Mali will hold a presidential election on July 29, an official statement said on Friday, after local polls were again pushed back to the end of the year.
Planned elections in the African country have been repeatedly postponed since 2013, in part due to security concerns over Islamist extremism.
But President Ibrahim Boubacar Keita and Prime Minister Soumeylou Boubeye Maiga have promised for months that the presidential vote will take place this summer.
Campaigning for the first round of the election will begin on 7 July and end on 27 July, the statement from the Council of Ministers said.
A second round, if necessary, will be held on 12 August.
The announcement came after Mali’s National Assembly voted Monday in favour of a policy statement by the prime minister, who was appointed in December to bolster security ahead of the election.
Keita has not yet announced his candidacy but around a dozen others have said they will stand for president, denouncing the country’s “bad governance”.
Islamist extremists linked to Al-Qaeda took control of the desert north of Mali in early 2012, but were largely driven out in a French-led military operation launched the following year.

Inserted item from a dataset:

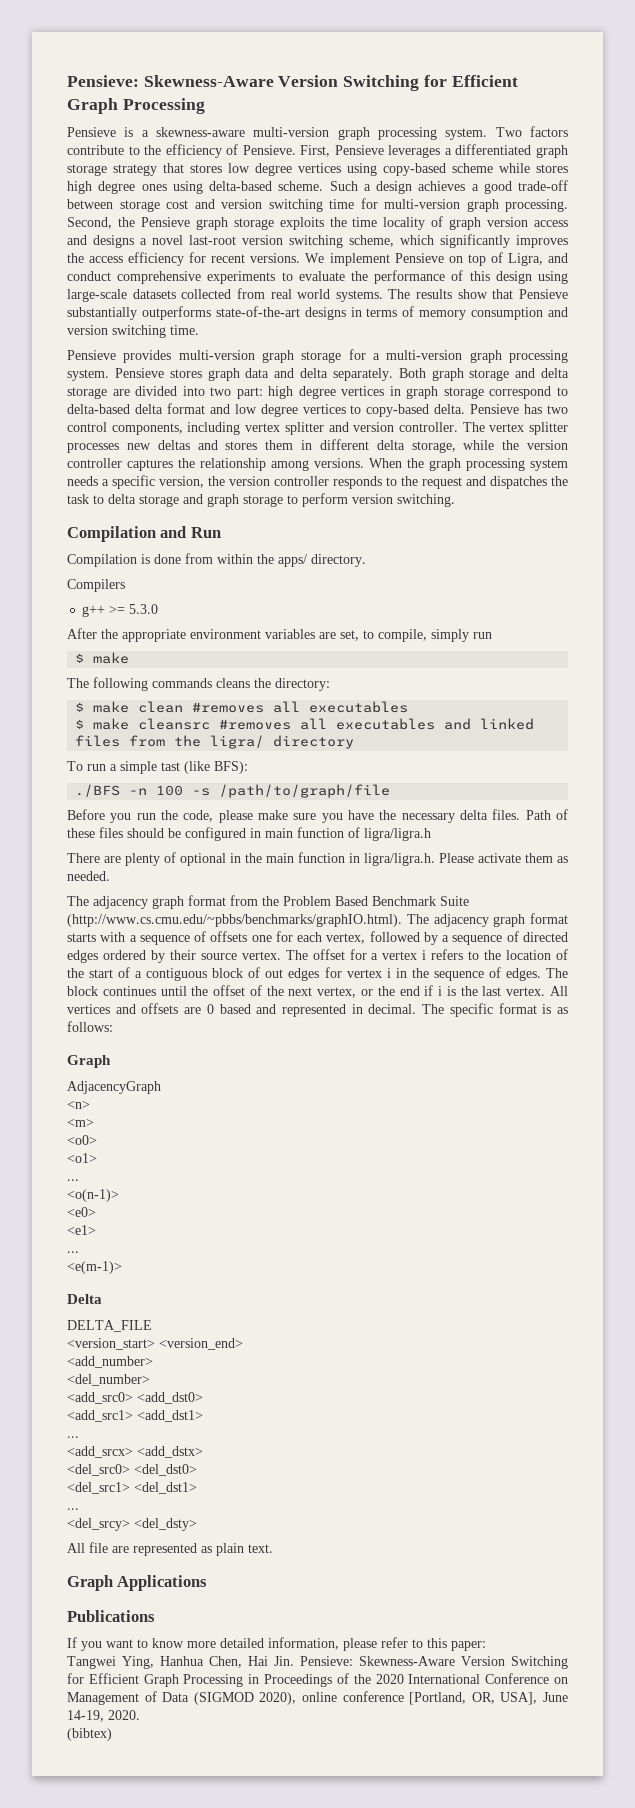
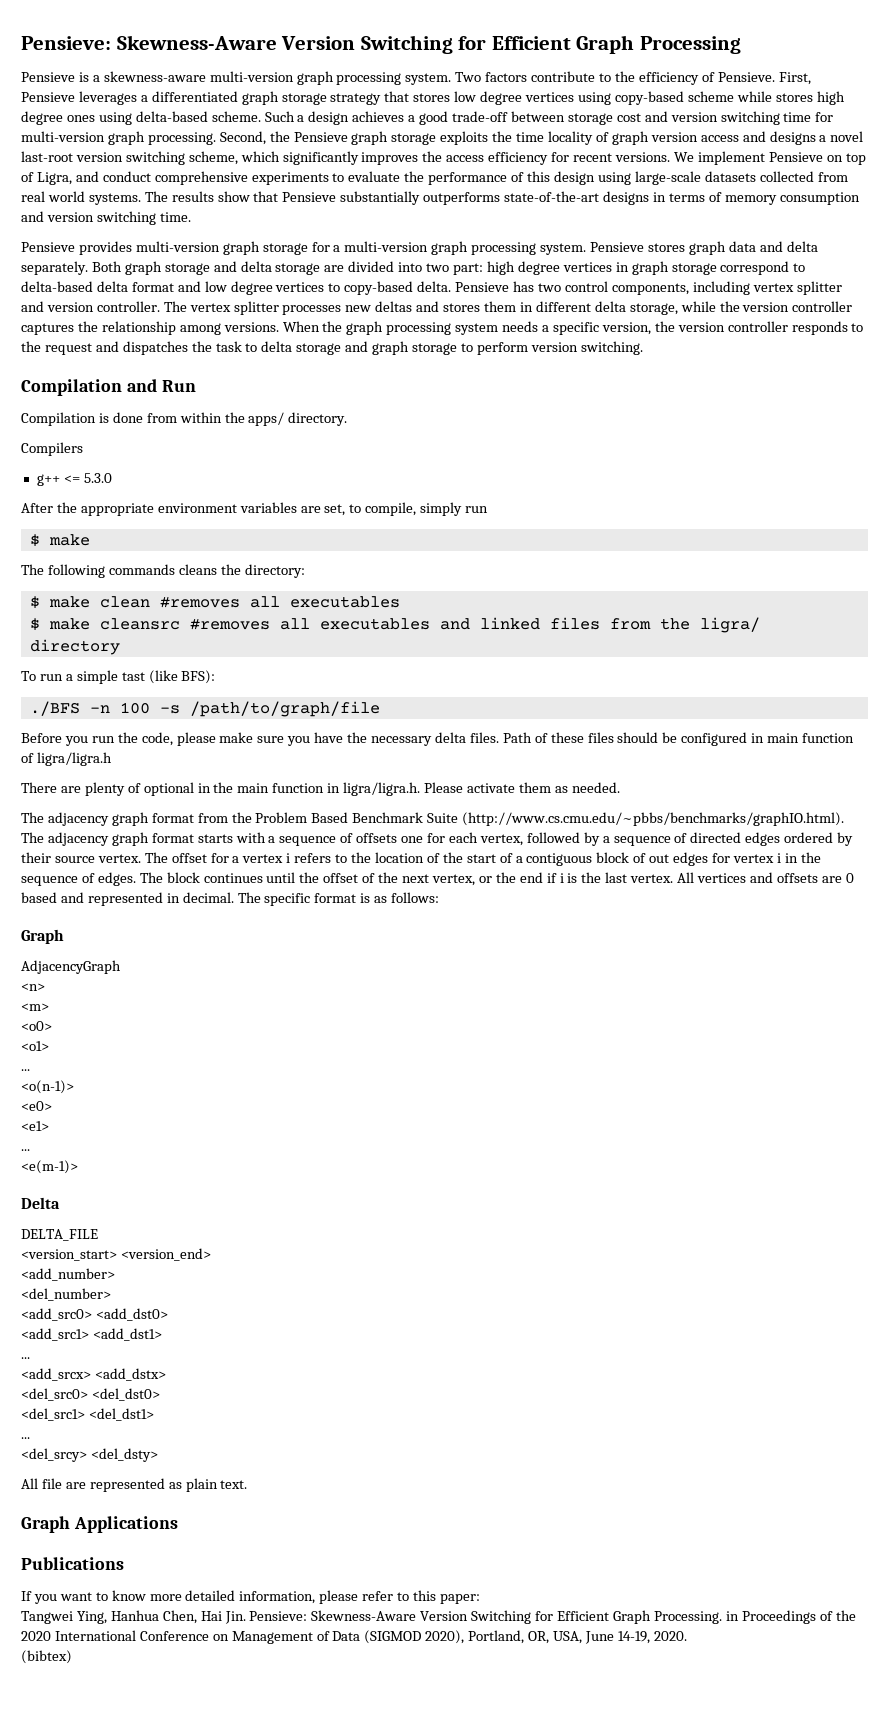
[109,605,126,614] >= -> [63,475,80,483] <=
[183,1674,244,1687] Processing -> [653,1611,722,1624] Processing.
[302,1691,538,1705] online conference [Portland, OR, USA], -> [468,1630,583,1644] Portland, OR, USA,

Mali’s army, French soldiers and a UN mission still have little control over large tracts of the country, which regularly comes under attack in spite of a peace accord signed in May and June 2015 with the aim of isolating the jihadists.
The past two years have seen Islamist attacks spread to central and southern areas as well as over the border into neighbouring Burkina Faso and Niger.
Regional elections, already pushed back from December to April, were again postponed in March to the end of 2018.
Separate municipal elections were only held in one part of the country in November 2016, due to unrest in the north and centre.